Task objective – There is one span to output from the data below: the lines starting at the line with "rapidamente pelo usuário." and ending at the line with "Carga será efetuado.". Output it exactly, ends included, nothing more.

Items from a data source –
┏━━

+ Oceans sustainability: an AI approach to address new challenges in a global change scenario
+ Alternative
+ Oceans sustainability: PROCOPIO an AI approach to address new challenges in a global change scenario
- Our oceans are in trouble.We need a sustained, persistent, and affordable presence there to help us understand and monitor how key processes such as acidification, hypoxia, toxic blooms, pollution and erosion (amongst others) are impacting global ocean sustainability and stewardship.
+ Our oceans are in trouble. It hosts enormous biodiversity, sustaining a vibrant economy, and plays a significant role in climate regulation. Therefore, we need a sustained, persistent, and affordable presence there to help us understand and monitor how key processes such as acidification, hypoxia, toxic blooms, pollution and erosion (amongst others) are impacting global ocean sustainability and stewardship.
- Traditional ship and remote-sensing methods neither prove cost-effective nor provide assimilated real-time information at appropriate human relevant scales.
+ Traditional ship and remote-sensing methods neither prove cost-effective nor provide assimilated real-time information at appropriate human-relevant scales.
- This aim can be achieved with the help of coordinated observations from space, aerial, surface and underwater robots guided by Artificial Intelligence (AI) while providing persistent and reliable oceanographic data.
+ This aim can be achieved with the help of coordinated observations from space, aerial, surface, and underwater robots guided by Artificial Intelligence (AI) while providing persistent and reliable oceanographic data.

┗━━
┏━━

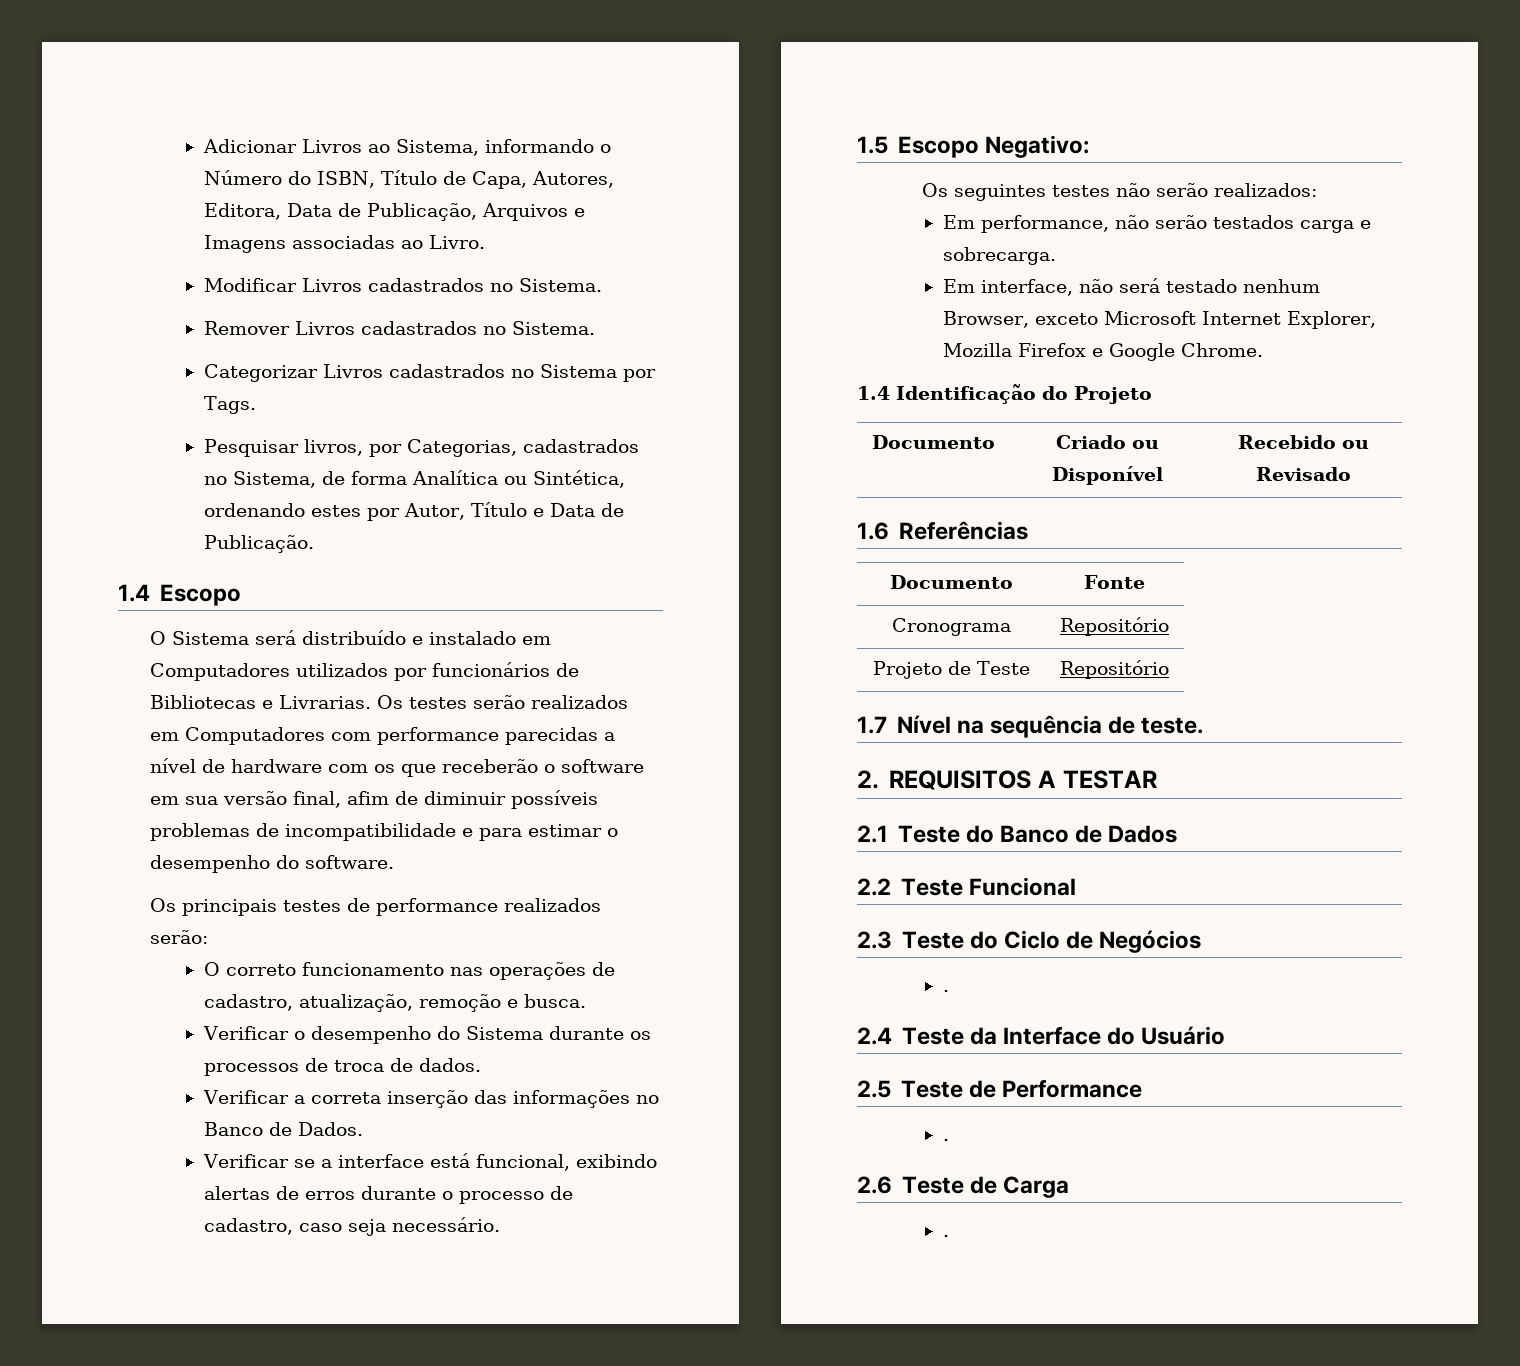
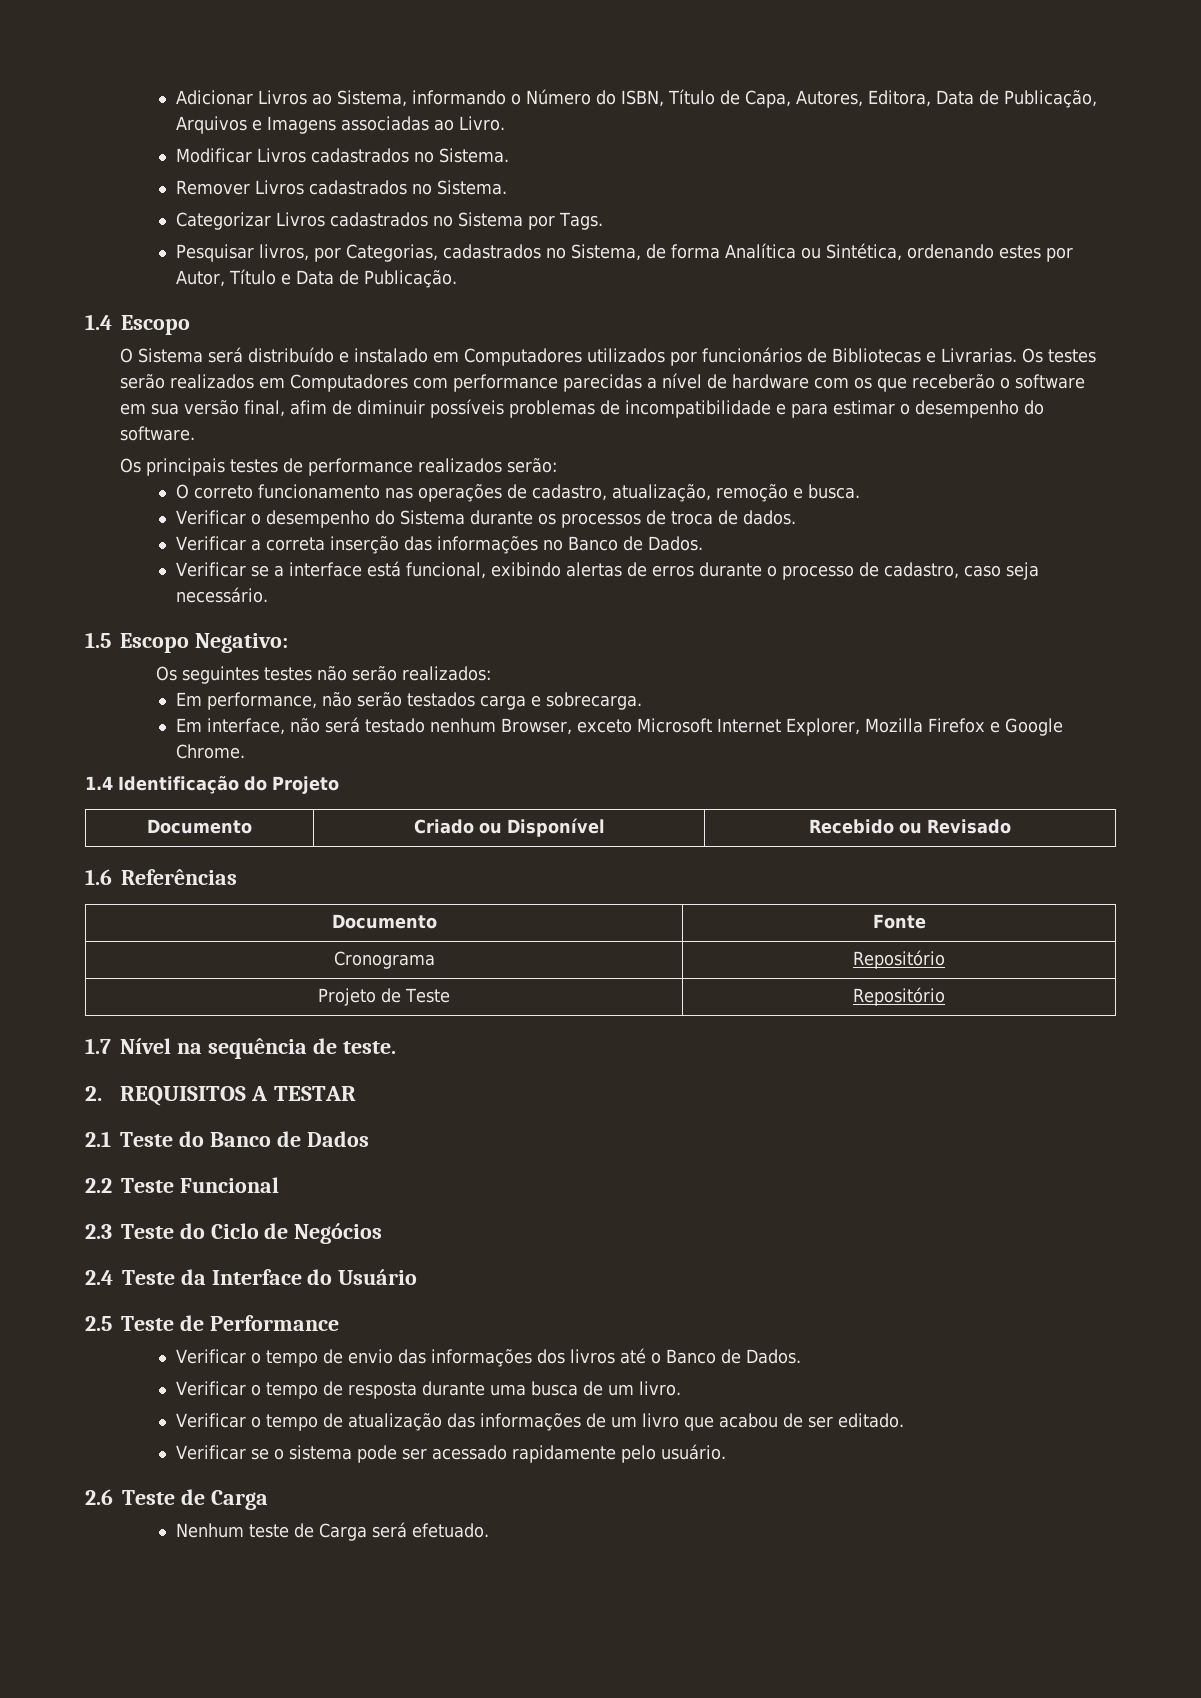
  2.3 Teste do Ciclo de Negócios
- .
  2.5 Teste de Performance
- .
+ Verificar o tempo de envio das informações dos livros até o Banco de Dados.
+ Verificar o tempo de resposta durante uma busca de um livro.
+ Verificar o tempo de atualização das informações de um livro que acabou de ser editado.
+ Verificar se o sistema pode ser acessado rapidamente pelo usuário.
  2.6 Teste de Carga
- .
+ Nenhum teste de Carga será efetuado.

┗━━

Task output –
+ Verificar se o sistema pode ser acessado rapidamente pelo usuário.
  2.6 Teste de Carga
- .
+ Nenhum teste de Carga será efetuado.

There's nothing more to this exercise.